━━━ Data for analysis ━━━

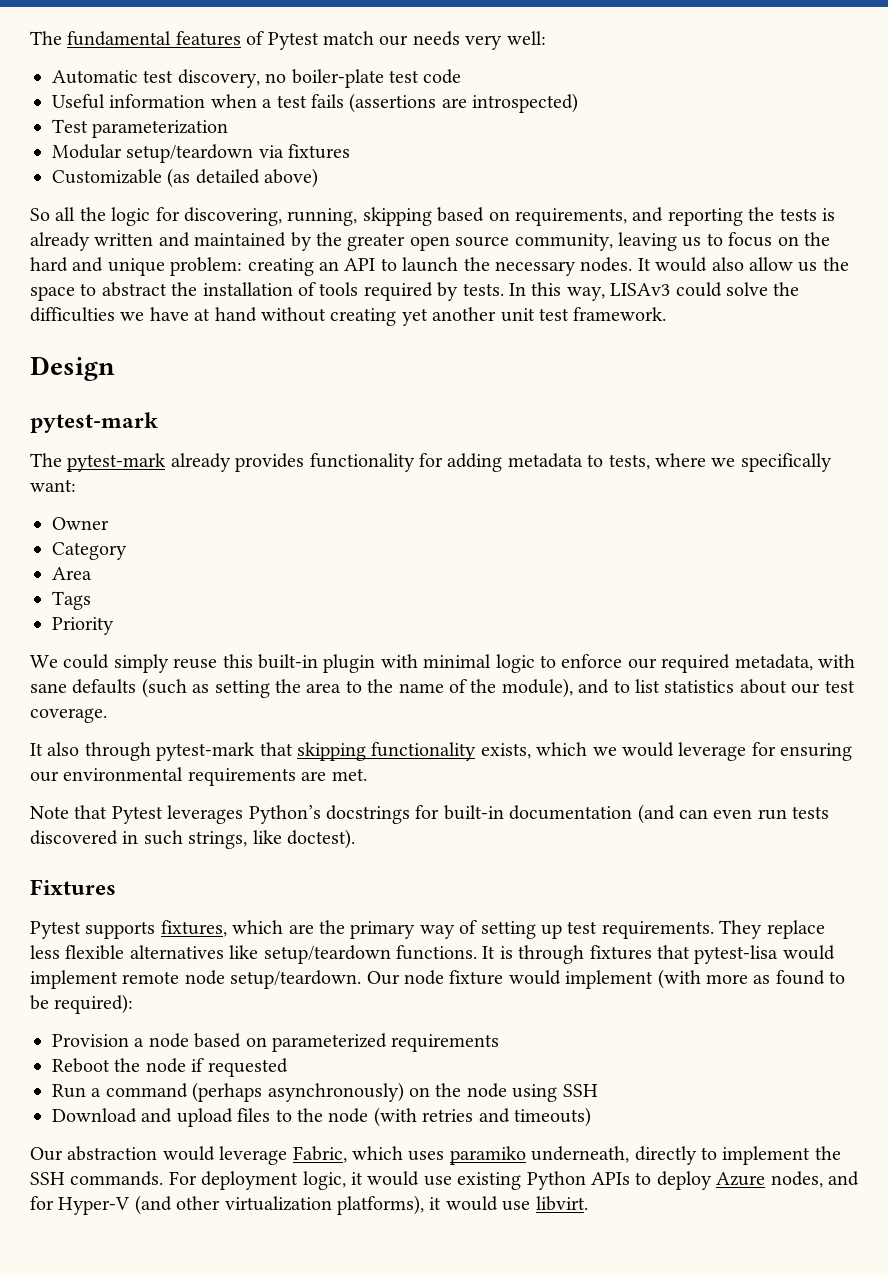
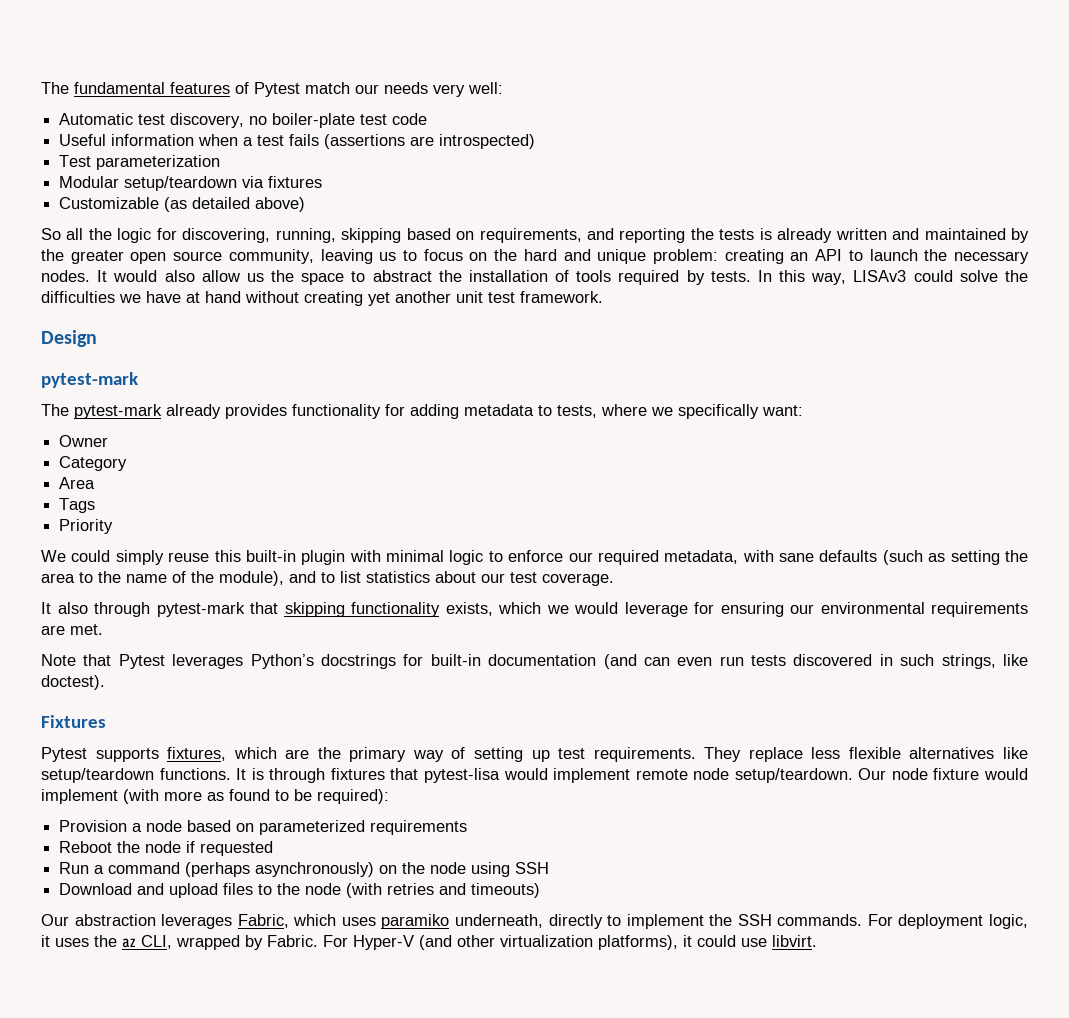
[162,1146,288,1165] would leverage -> [161,914,233,929] leverages
[367,1171,859,1190] [30,1196,54,1210] would use existing Python APIs to deploy Azure nodes, and for -> [55,935,348,950] uses the az CLI, wrapped by Fabric. For
[445,1196,498,1211] would -> [697,935,736,947] could

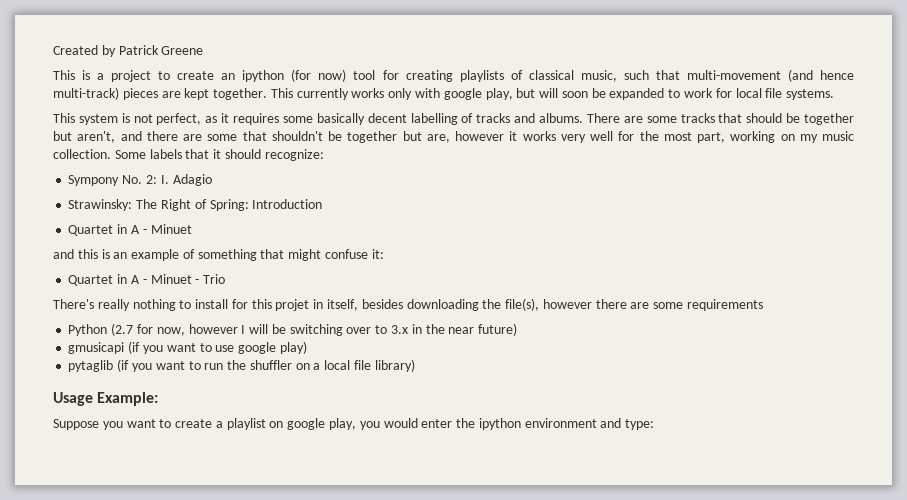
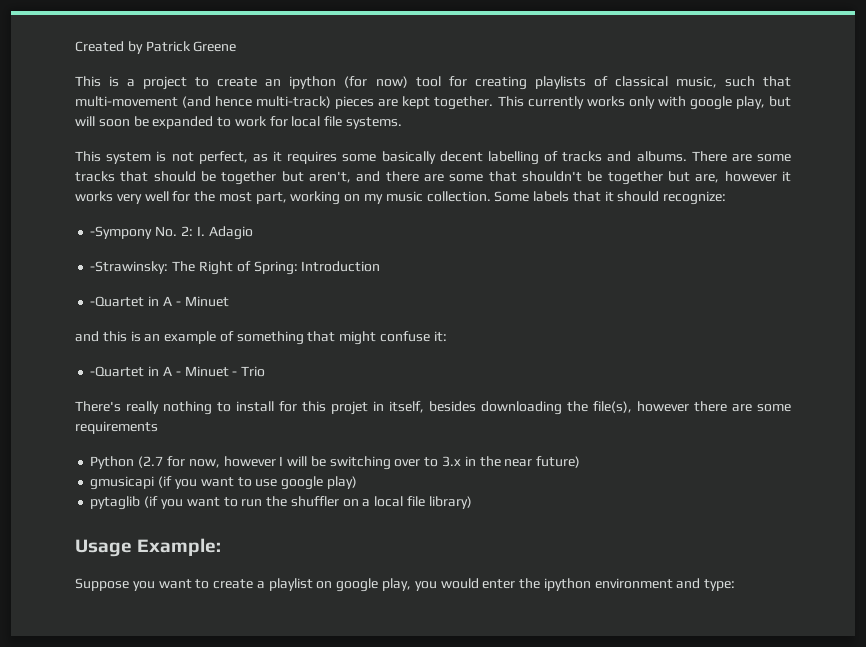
[68,175,120,186] Sympony -> [90,226,153,239] -Sympony
[68,199,133,211] Strawinsky: -> [90,261,169,274] -Strawinsky:
[68,225,114,236] Quartet -> [90,296,145,307] -Quartet
[68,275,114,286] Quartet -> [90,366,145,377] -Quartet

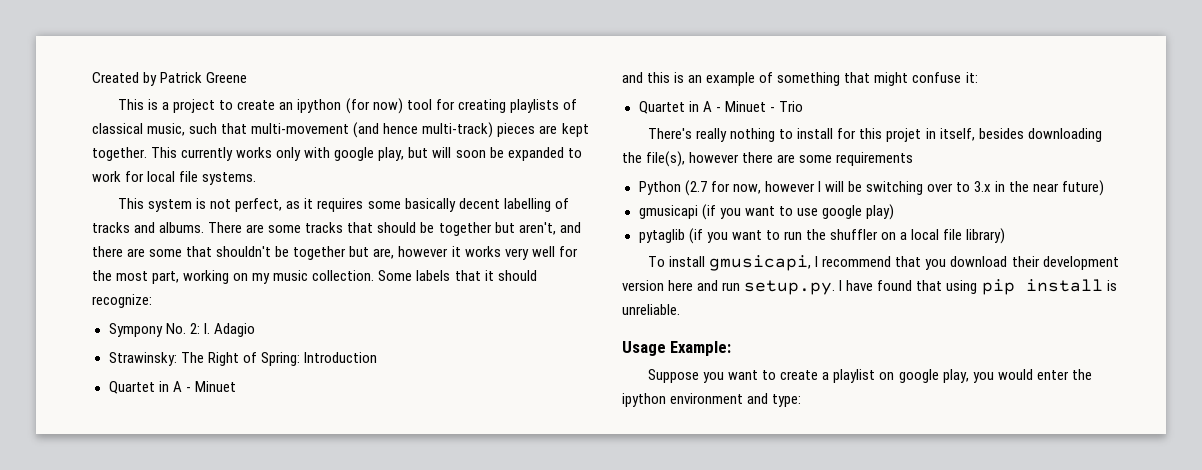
[90,226,153,239] -Sympony -> [108,323,163,337] Sympony
[90,261,169,274] -Strawinsky: -> [108,352,177,366] Strawinsky:
[90,296,145,307] -Quartet -> [108,381,155,394] Quartet
[90,366,145,377] -Quartet -> [638,101,685,114] Quartet
(472, 502) none -> [648,255,1119,271] [622,279,1117,295] [622,304,680,315] // To install gmusicapi, I recommend that you download their development version here and run setup.py. I have found that using pip install is unreliable.

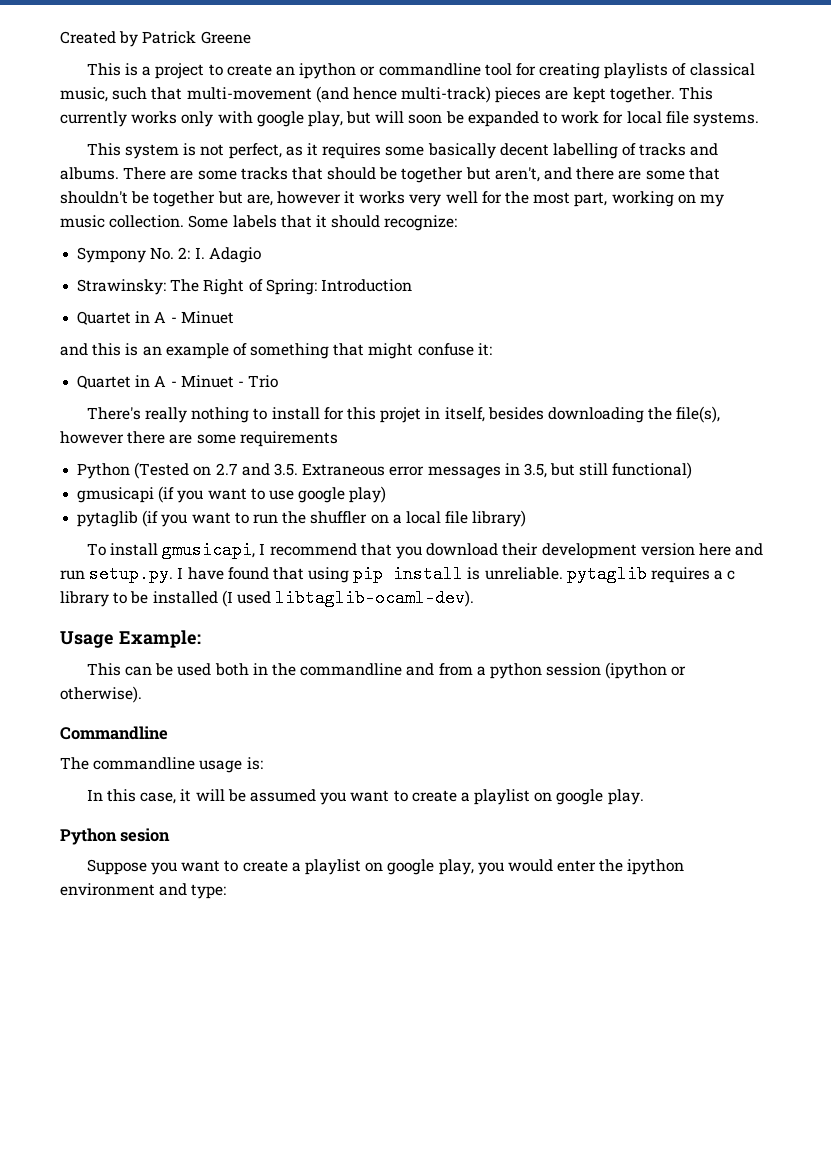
[345,98,403,114] (for now) -> [360,63,481,76] or commandline
[684,180,1105,196] (2.7 for now, however I will be switching over to 3.x in the near future) -> [134,462,693,479] (Tested on 2.7 and 3.5. Extraneous error messages in 3.5, but still functional)
[622,341,732,356] // Usage Example: -> [566,565,736,583] [60,589,475,607] [60,630,201,648] [86,662,687,679] [60,686,142,703] [60,726,168,740] [60,757,263,773] [86,789,644,805] [60,828,171,845] pytaglib requires a c library to be installed (I used libtaglib-ocaml-dev). // Usage Example: // This can be used both in the commandline and from a python session (ipython or otherwise). // Commandline // The commandline usage is: // In this case, it will be assumed you want to create a playlist on google play. // Python sesion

━━━

Each line of the material with the word "would" in it should be listed.

[162,1146,288,1165] would leverage -> [161,914,233,929] leverages
[367,1171,859,1190] [30,1196,54,1210] would use existing Python APIs to deploy Azure nodes, and for -> [55,935,348,950] uses the az CLI, wrapped by Fabric. For
[445,1196,498,1211] would -> [697,935,736,947] could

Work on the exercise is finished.